International Journal of Computer Applications |
Foundation of Computer Science (FCS), NY, USA |
Volume 117 - Number 15 |
Year of Publication: 2015 |
Authors: E.padmalatha, C.r.k.reddy, Padmaja Rani |
10.5120/20632-3255 |
E.padmalatha, C.r.k.reddy, Padmaja Rani . Mining Concept Drift from Data Streams by Unsupervised Learning. International Journal of Computer Applications. 117, 15 ( May 2015), 27-34. DOI=10.5120/20632-3255
Mining is involved with knowing the unknown characteristics from the databases or gaining of Knowledge (Knowledge Discovery) from Databases to get more useful information from the database. Real time databases which are constantly changing with time, there may arise a point when traditional Data Mining techniques may not be adequate as there may be a previously unknown class label involved or new properties of data which need to be taken into consideration.
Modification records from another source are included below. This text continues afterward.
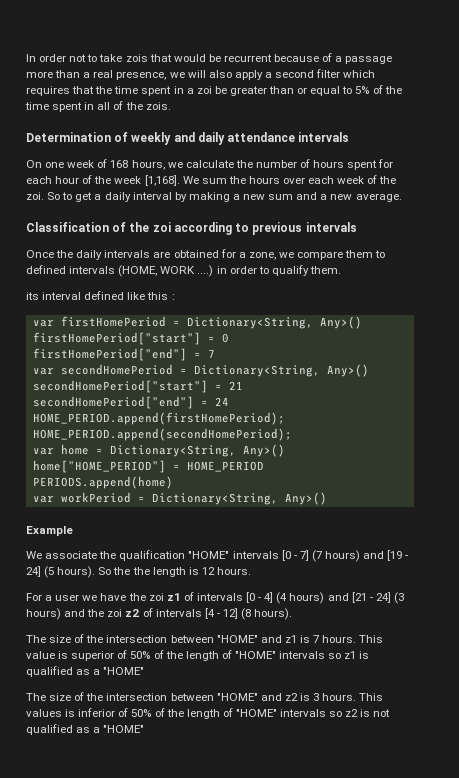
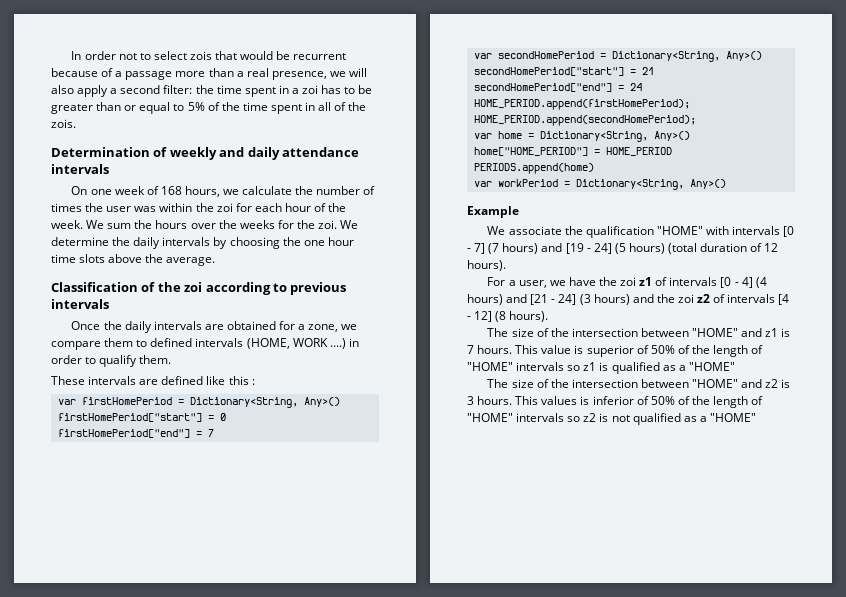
[99,54,123,62] take -> [153,51,187,60] select
[316,69,376,78] [26,86,95,96] filter which requires that -> [163,85,193,94] filter:
(212, 90) none -> [321,85,356,94] has to
[313,160,378,170] hours spent -> [51,203,233,212] times the user was within the zoi
[114,175,180,186] week [1,168]. -> [51,220,83,229] week.
[308,175,397,184] [26,192,353,202] each week of the zoi. So to get a daily interval by making a new sum and a new -> [218,220,359,229] [51,237,354,249] [51,254,164,263] the weeks for the zoi. We determine the daily intervals by choosing the one hour time slots above the
[26,292,82,300] its interval -> [51,376,159,385] These intervals are
(230, 555) none -> [705,226,729,235] with
[57,566,251,578] hours). So the the length is 12 hours. -> [628,243,779,254] [467,260,506,271] hours) (total duration of 12 hours).
[55,594,80,601] user -> [518,280,547,288] user,

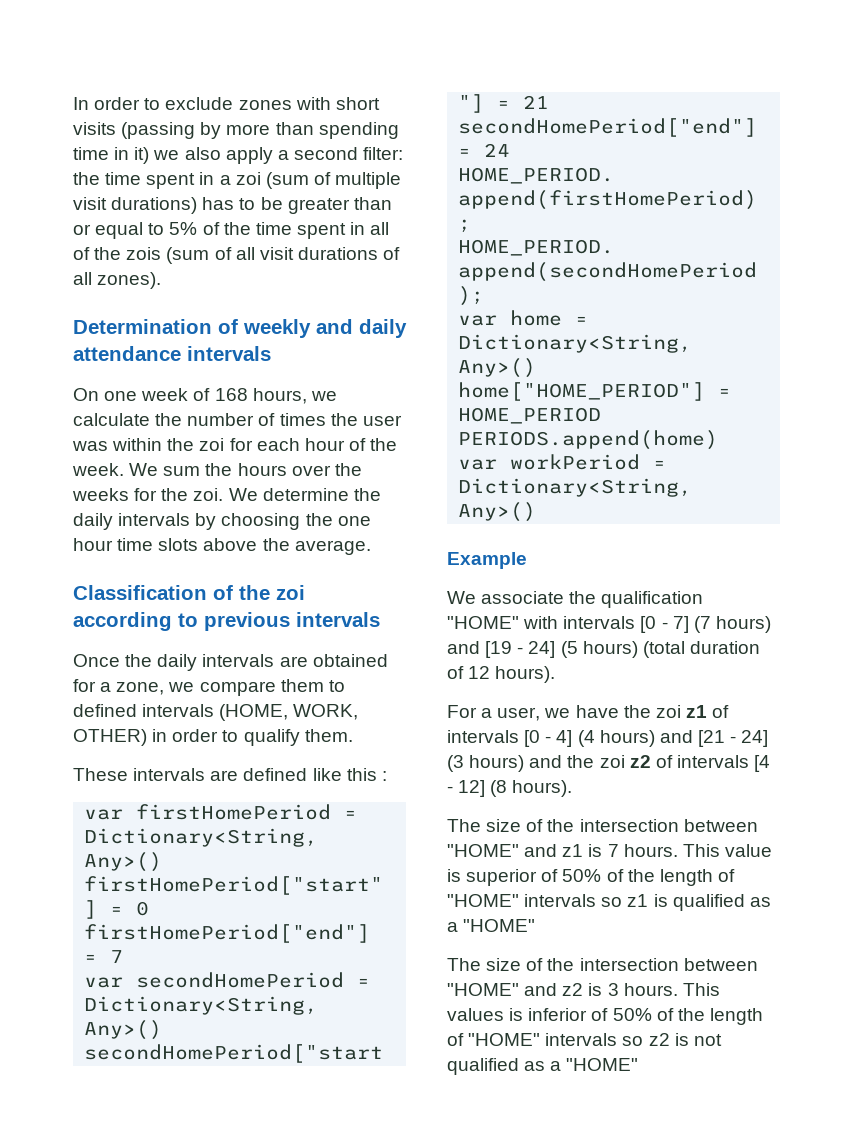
[118,51,347,60] [51,68,368,80] not to select zois that would be recurrent because of a passage more than a real presence, we will -> [144,97,380,110] [73,122,399,139] [73,147,180,164] to exclude zones with short visits (passing by more than spending time in it) we
(319, 89) none -> [265,172,402,189] [73,197,198,214] (sum of multiple visit durations)
[51,119,76,128] zois. -> [126,247,401,264] [73,272,162,289] zois (sum of all visit durations of all zones).
[292,338,346,349] WORK ....) -> [293,704,359,720] [73,729,147,746] WORK, OTHER)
Thus as time passes and new data is in the dataset, the model predicted by the data mining techniques may become less accurate. This phenomenon is known as Concept Drift. The meaning of Concept Drift is the statistical properties of the target variable, i. e. how the properties of the target variable change over the course of time. The basic idea behind the ?Mining Concept Drift from Data Stream by Unsupervised Learning? is to detect the Concept Drift present in the Data Stream, which is used in majority of Web-Based Applications like Fraud Detection & Span E-mail Filtering etc. The approach taken here is both for the Offline Approach & an Online Approach, which can be easily merged with the current Web-Based Applications. Some examples for Concept Drift are – In a fraud detection application the target concept may be a binary attribute FRAUDULENT with values "yes" or "no" that indicates whether a given transaction is fraudulent. Or, in a weather prediction application, there may be several target concepts such as EMPERATURE, PRESSURE, and HUMIDITY. Each of these target parameters change over time and over model should be able to accommodate these changes or the Concept. In order to overcome the problems of the Offline or Desktop based processing to detect the Concept drift (which is available), it is aimed here to move the Concept Drift Detection process to the Cloud (web) & have it for Web-Based Applications too.